Ibnu Abbas Radhiyallahu Anhuma berkata , “Derajat Ulama’ itu jauh di atas derajat orang mukmin dengan selisih tujuh ratus derajat, sedangkan jarak antara dua derajat kira-kira perjalanan lima ratus tahun”.
Allah جل جلاله berfirman,
شهد الله أنه لا اله إلا هو والملائكة واولو العلم ...الاية
Ayat di atas menjelaskan bahwa Allah memulai firman Nya dengan menyebut Dzat Nya sendiri, kedua kalinya menyebut malaikat dan ketiga kalinya menyebut orang-orang yang memiliki ilmu pengetahuan (Ulama).
Cukuplah bagimu berpegang teguh pada ketiga hal ini untuk memperoleh kemuliaan, keutamaan dan keagungan.
Allah جل جلاله berfirman,
إنما يخشى الله من عباده العلماء
“Sesungguhnya dari hamba-hamba Allah yang takut kepada Allah hanyalah para Ulama”.(QS. Al-Fathir : 28)
Dan Allah جل جلاله juga berfirman,
- إن الذين أمنوا وعملوا الصالحات أولئك هم خير البرية
“Sesungguhnya orang-orang yang beriman dan mengerjakan amal saleh mereka itu adalah sebaik-baiknya makhluk“.

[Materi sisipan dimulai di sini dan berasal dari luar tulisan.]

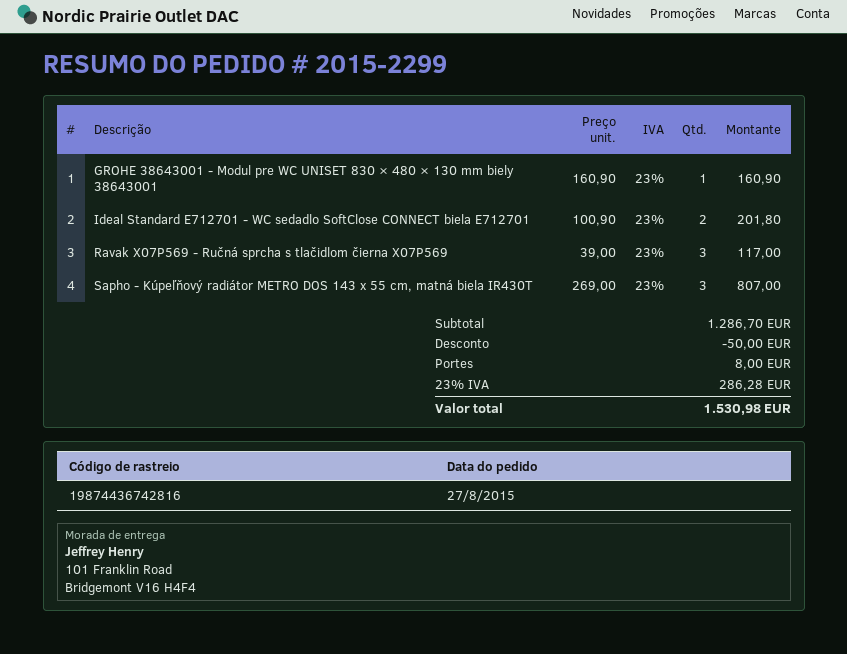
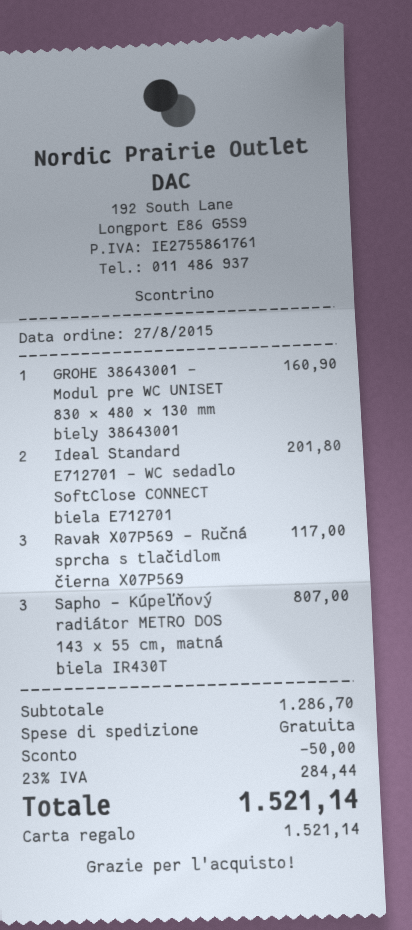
shipping: 8.00 -> 0.00
tax: 23% = 286.28 -> 23% = 284.44
total: 1530.98 -> 1521.14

جزاؤهم عند رهبم جنات عدن تجري من تحتها الانهار خالدين فيها أبدا رضي الله عنهم ورضوا عنه ذالك لمن خشي ربه
“Balasan mereka di sisi Tuhan mereka adalah surga yang mengalir di bawahnya sungai-sungai. Mereka kekal di dalamnya selama-lamanya. Allah ridha terhadap mereka dan mereka pun ridha kepada-Nya. Yang demikian itu adalah (balasan) bagi orang yang takut kepada Tuhannya” (QS. Al Bayyinah : 7-8 ).

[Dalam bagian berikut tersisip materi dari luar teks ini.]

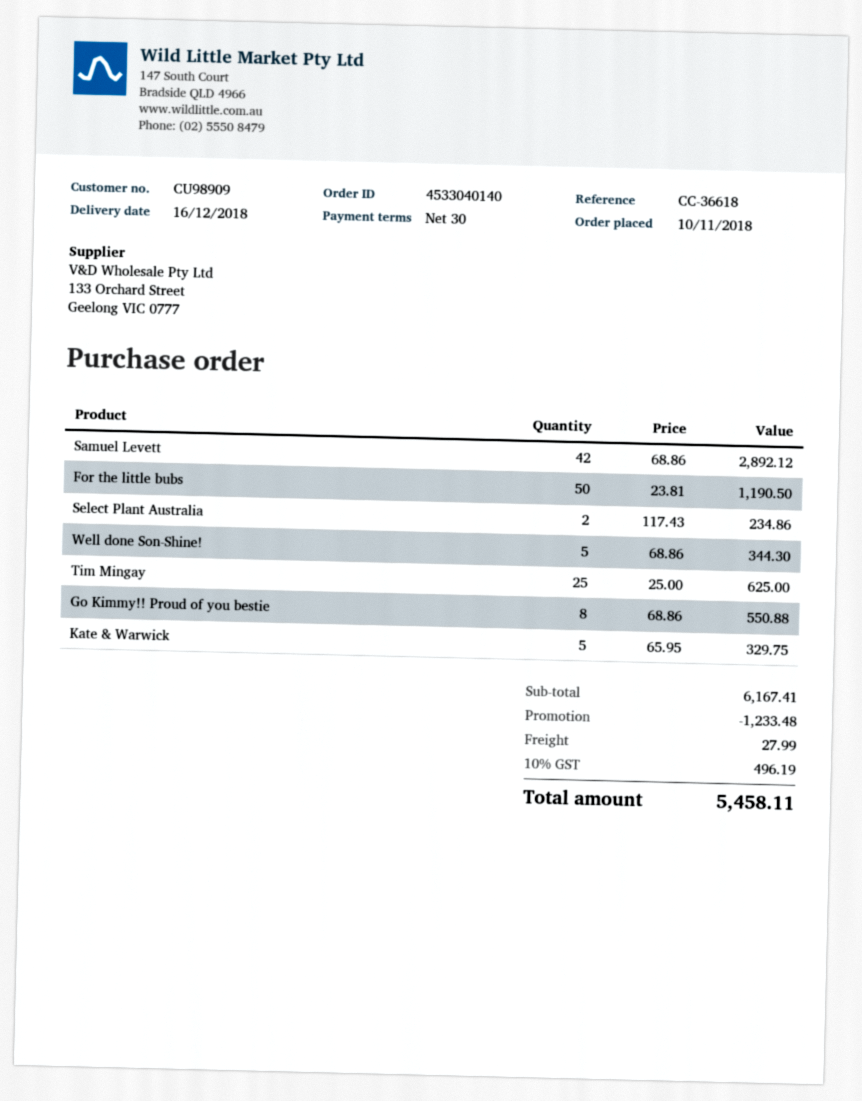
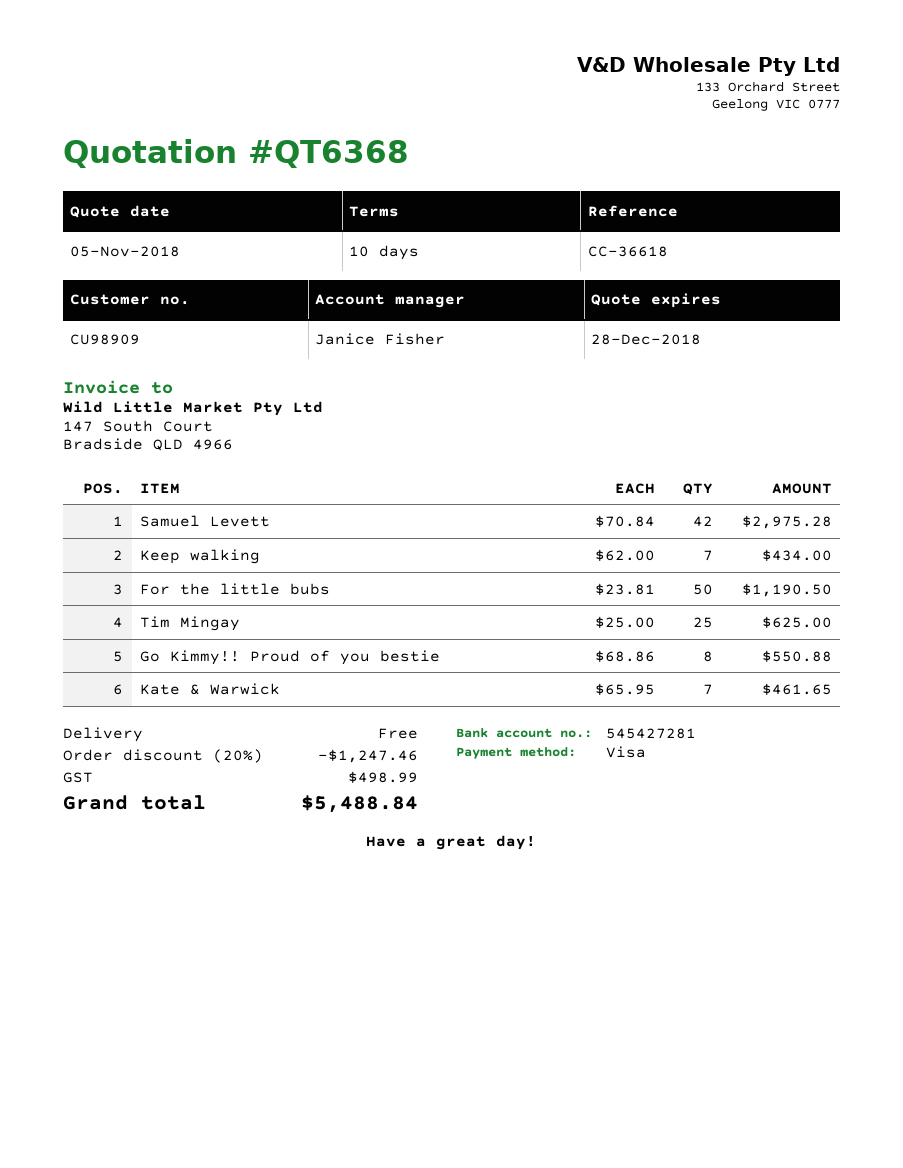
payment terms: 30 days -> 10 days
Samuel Levett: 42 x 68.86 = 2892.12 -> 42 x 70.84 = 2975.28
Select Plant Australia: 2 x 117.43 = 234.86 -> none
Well done Son-Shine!: 5 x 68.86 = 344.30 -> none
Kate & Warwick: 5 x 65.95 = 329.75 -> 7 x 65.95 = 461.65
Keep walking: none -> 7 x 62.00 = 434.00
discount: 1233.48 -> 1247.46
shipping: 27.99 -> 0.00
tax: 496.19 -> 498.99
total: 5458.11 -> 5488.84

Dua ayat di atas menetapkan bahwa para Ulama adalah orang-orang yang merasa takut kepada Allah. Dan orang yang merasa takut kepada Allah adalah sebaik-baik makhluk. Dengan demikian dapat diambil sebuah kesimpulan bahwa mereka (Ulama) adalah sebaik-baik makhluk.
Rasulullah صلى الله عليه وسلم bersabda,
من يرد الله به خيرا يفقهه في الدين
“Barangsiapa yang dikehendaki kebaikan oleh Allah , maka Allah akan memberikan kefahaman terhadap ilmu agama.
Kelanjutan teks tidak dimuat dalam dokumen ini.